On Thu, 2 Aug 2018 10:35:28 +0200
Cornelia Huck <cohuck at redhat.com> wrote:

> On Thu, 2 Aug 2018 15:34:40 +0800
> Kenneth Lee <liguozhu at hisilicon.com> wrote:
> 
> > On Thu, Aug 02, 2018 at 04:24:22AM +0000, Tian, Kevin wrote:  
> 
> > > > From: Kenneth Lee [mailto:liguozhu at hisilicon.com]
> > > > Sent: Thursday, August 2, 2018 11:47 AM
> > > >     
> > > > >    
> > > > > > From: Kenneth Lee
> > > > > > Sent: Wednesday, August 1, 2018 6:22 PM
> > > > > >
> > > > > > From: Kenneth Lee <liguozhu at hisilicon.com>
> > > > > >
> > > > > > SPIMDEV is "Share Parent IOMMU Mdev". It is a vfio-mdev. But differ    
> > > > from    
> > > > > > the general vfio-mdev:
> > > > > >
> > > > > > 1. It shares its parent's IOMMU.
> > > > > > 2. There is no hardware resource attached to the mdev is created. The
> > > > > > hardware resource (A `queue') is allocated only when the mdev is
> > > > > > opened.    
> > > > >
> > > > > Alex has concern on doing so, as pointed out in:
> > > > >
> > > > > 	https://www.spinics.net/lists/kvm/msg172652.html
> > > > >
> > > > > resource allocation should be reserved at creation time.    
> > > > 
> > > > Yes. That is why I keep telling that SPIMDEV is not for "VM", it is for "many
> > > > processes", it is just an access point to the process. Not a device to VM. I
> > > > hope
> > > > Alex can accept it:)
> > > >     
> > > 
> > > VFIO is just about assigning device resource to user space. It doesn't care
> > > whether it's native processes or VM using the device so far. Along the direction
> > > which you described, looks VFIO needs to support the configuration that
> > > some mdevs are used for native process only, while others can be used
> > > for both native and VM. I'm not sure whether there is a clean way to
> > > enforce it...    
> > 
> > I had the same idea at the beginning. But finally I found that the life cycle
> > of the virtual device for VM and process were different. Consider you create
> > some mdevs for VM use, you will give all those mdevs to lib-virt, which
> > distribute those mdev to VMs or containers. If the VM or container exits, the
> > mdev is returned to the lib-virt and used for next allocation. It is the
> > administrator who controlled every mdev's allocation.

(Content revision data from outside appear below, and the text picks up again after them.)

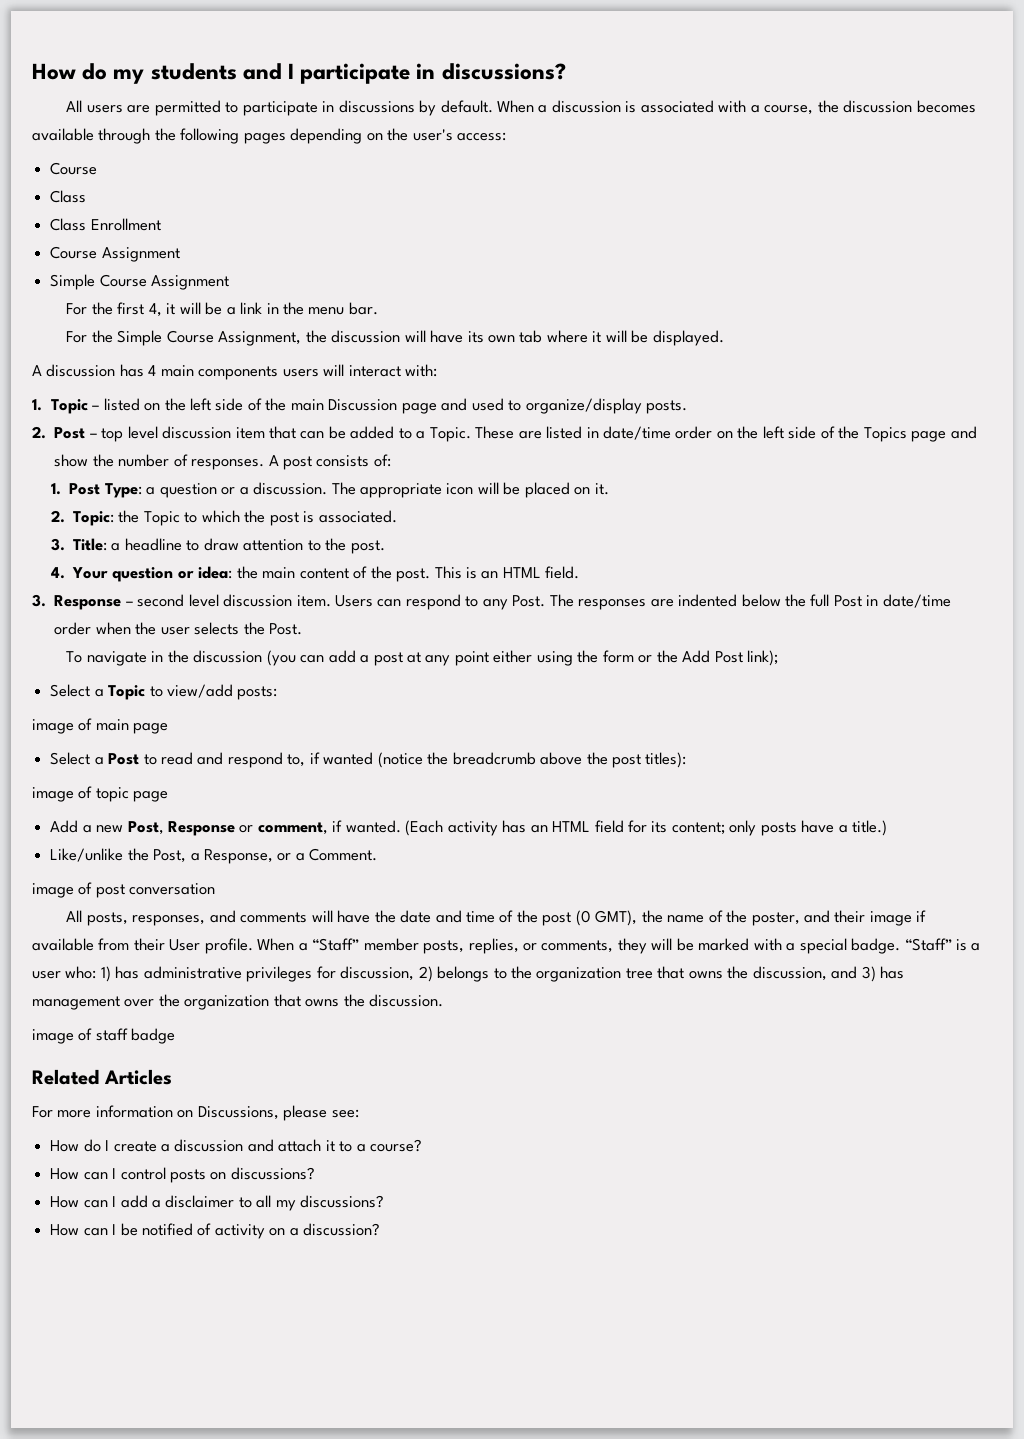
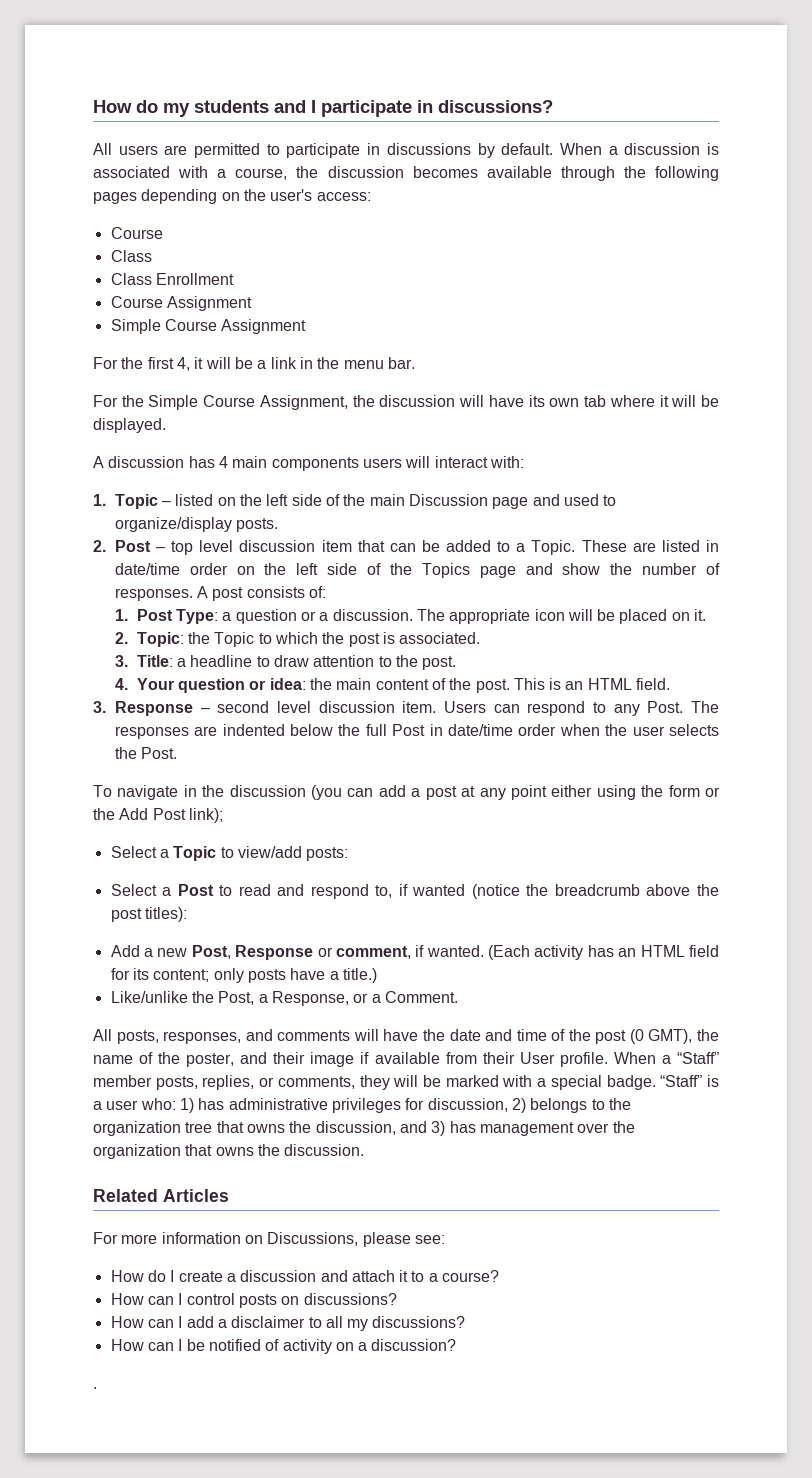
- image of main page
- image of topic page
- image of post conversation
- image of staff badge
+ .

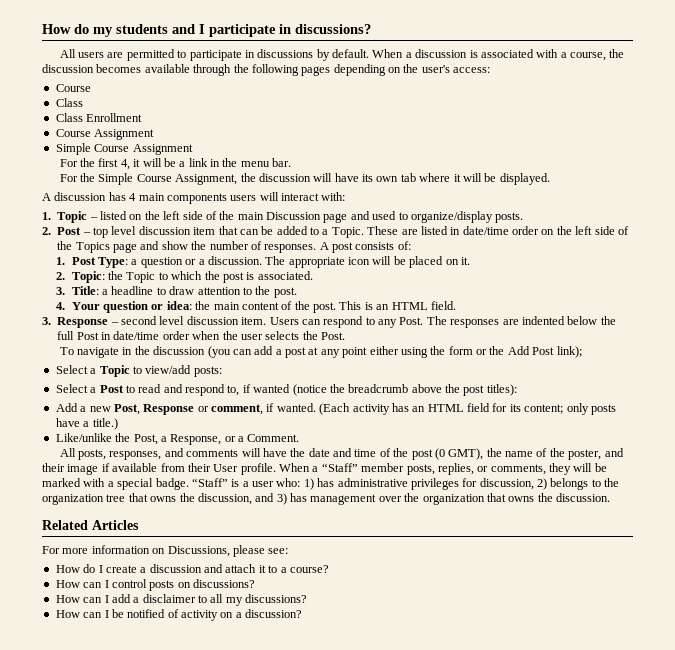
- .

Libvirt currently does no management of mdev devices, so I believe
this example is fictitious.  The extent of libvirt's interaction with
mdev is that XML may specify an mdev UUID as the source for a hostdev
and set the permissions on the device files appropriately.  Whether
mdevs are created in advance and re-used or created and destroyed
around a VM instance (for example via qemu hooks scripts) is not a
policy that libvirt imposes.

> > But for process, it is different. There is no lib-virt in control. The
> > administrator's intension is to grant some type of application to access the
> > hardware. The application can get a handle of the hardware, send request and get
> > the result. That's all. He/She dose not care which mdev is allocated to that
> > application. If it crashes, it should be the kernel's responsibility to withdraw
> > the resource, the system administrator does not want to do it by hand.  

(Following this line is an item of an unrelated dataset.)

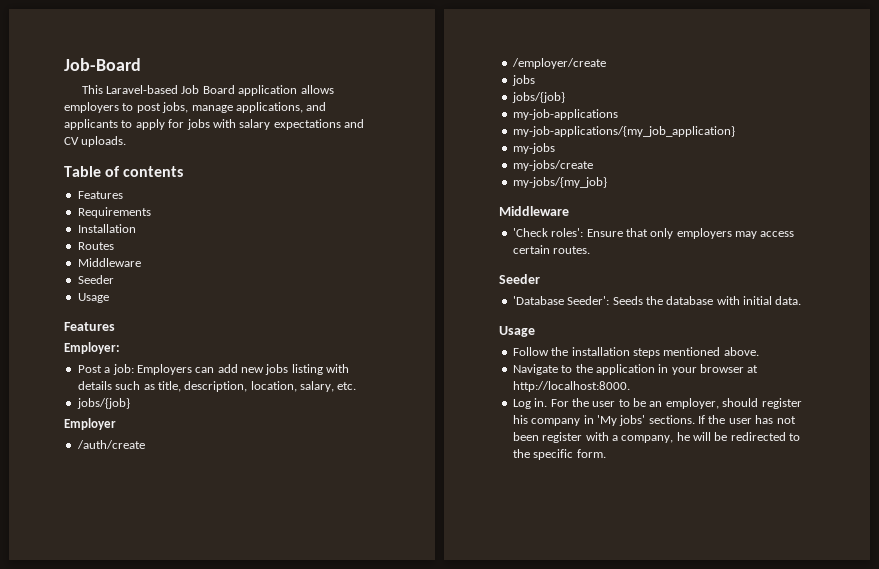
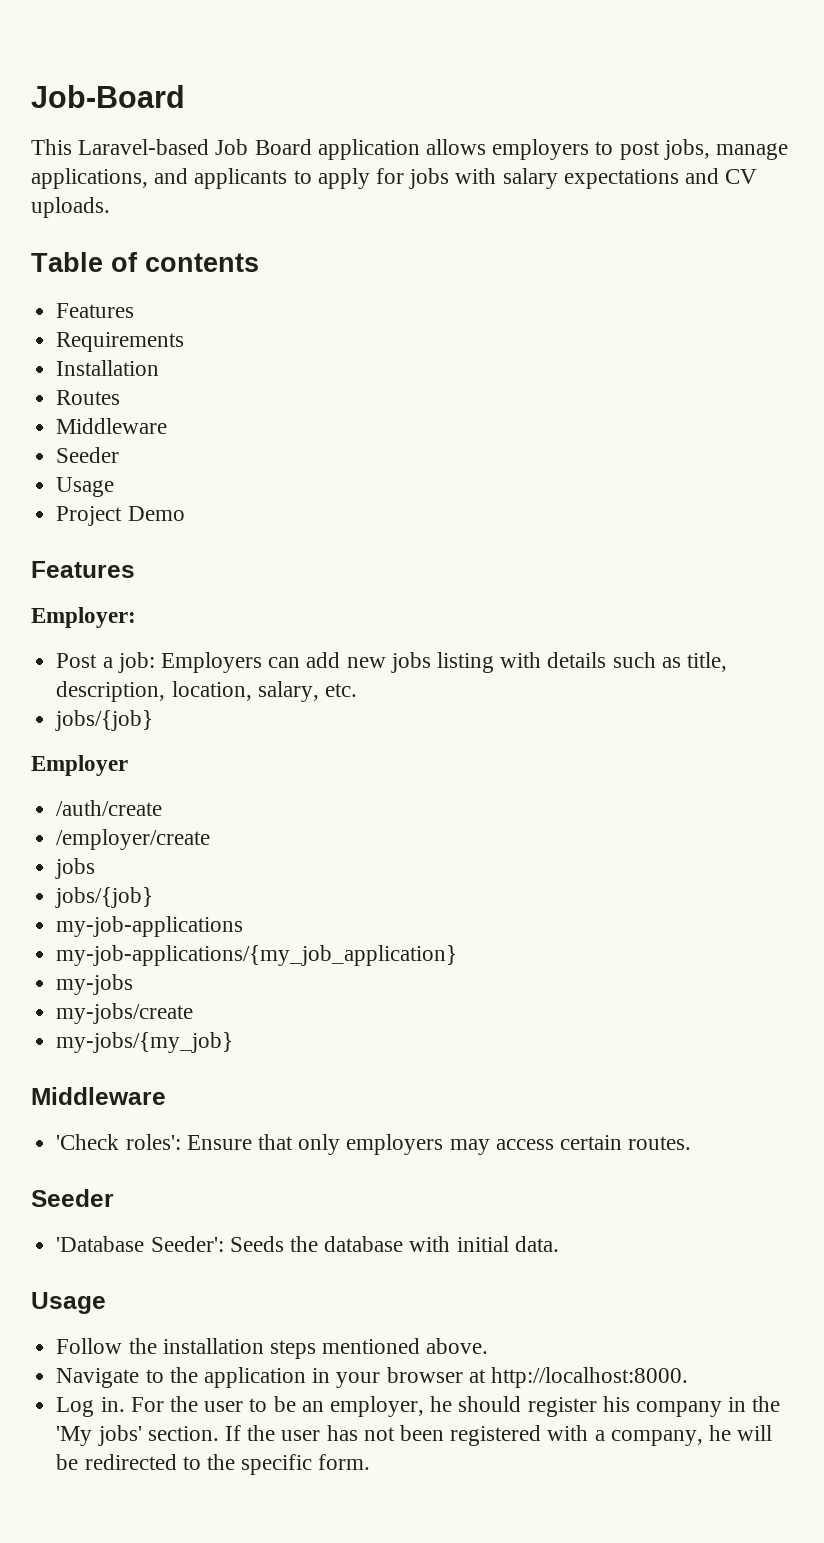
+ Project Demo
- For the user to be an employer, should register his company in 'My jobs' sections.
+ For the user to be an employer, he should register his company in the 'My jobs' section.
- If the user has not been register with a company, he will be redirected to the specific form.
+ If the user has not been registered with a company, he will be redirected to the specific form.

Libvirt is also not a required component for VM lifecycles, it's an
optional management interface, but there are also VM lifecycles exactly
as you describe.  A VM may want a given type of vGPU, there might be
multiple sources of that type and any instance is fungible to any
other.  Such an mdev can be dynamically created, assigned to the VM,
and destroyed later.  Why do we need to support "empty" mdevs that do
not reserve reserve resources until opened?  The concept of available
instances is entirely lost with that approach and it creates an
environment that's difficult to support, resources may not be available
at the time the user attempts to access them.

> I don't think that you should distinguish the cases by the presence of
> a management application. How can the mdev driver know what the
> intention behind using the device is?

Absolutely, vfio is a userspace driver interface, it's not tailored to
VM usage and we cannot know the intentions of the user.

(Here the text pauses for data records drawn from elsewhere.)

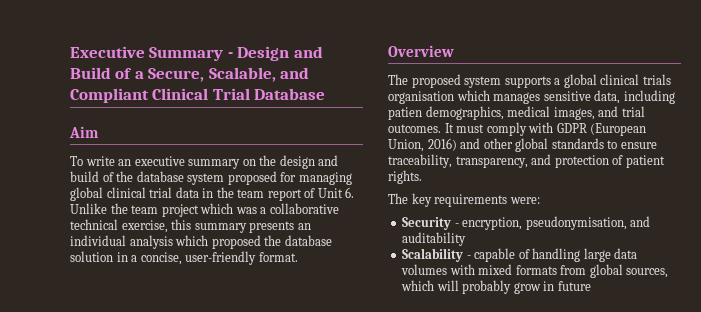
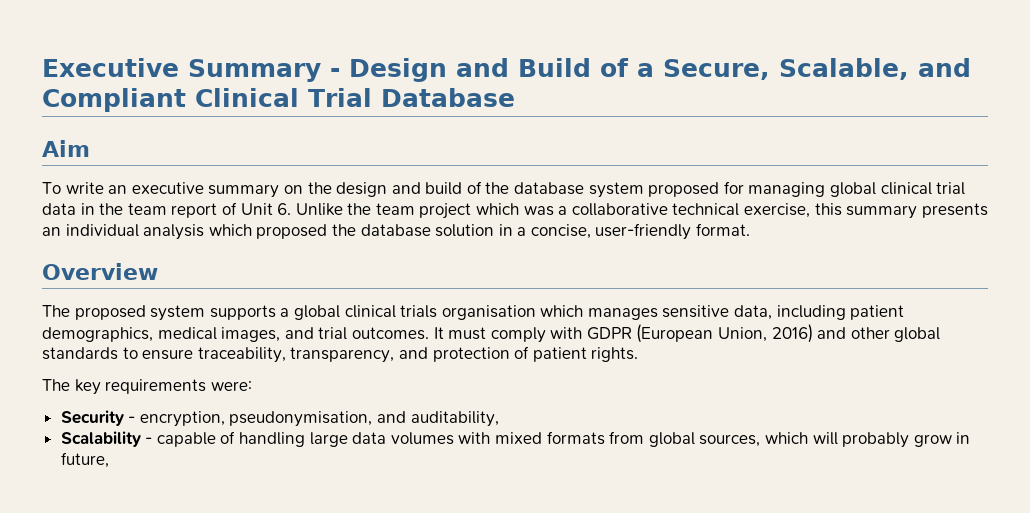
- The proposed system supports a global clinical trials organisation which manages sensitive data, including patien demographics, medical images, and trial outcomes.
+ The proposed system supports a global clinical trials organisation which manages sensitive data, including patient demographics, medical images, and trial outcomes.
- Security - encryption, pseudonymisation, and auditability
+ Security - encryption, pseudonymisation, and auditability,
- Scalability - capable of handling large data volumes with mixed formats from global sources, which will probably grow in future
+ Scalability - capable of handling large data volumes with mixed formats from global sources, which will probably grow in future,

> Would it make more sense to use a different mechanism to enforce that
> applications only use those handles they are supposed to use? Maybe
> cgroups? I don't think it's a good idea to push usage policy into the
> kernel.

I agree, this sounds like a userspace problem, mdev supports dynamic
creation and removal of mdev devices, if there's an issue with
maintaining a set of standby devices that a user has access to, this
sounds like a userspace broker problem.  It makes more sense to me to
have a model where a userspace application can make a request to a
broker and the broker can reply with "none available" rather than
having a set of devices on standby that may or may not work depending
on the system load and other users.  Thanks,

Alex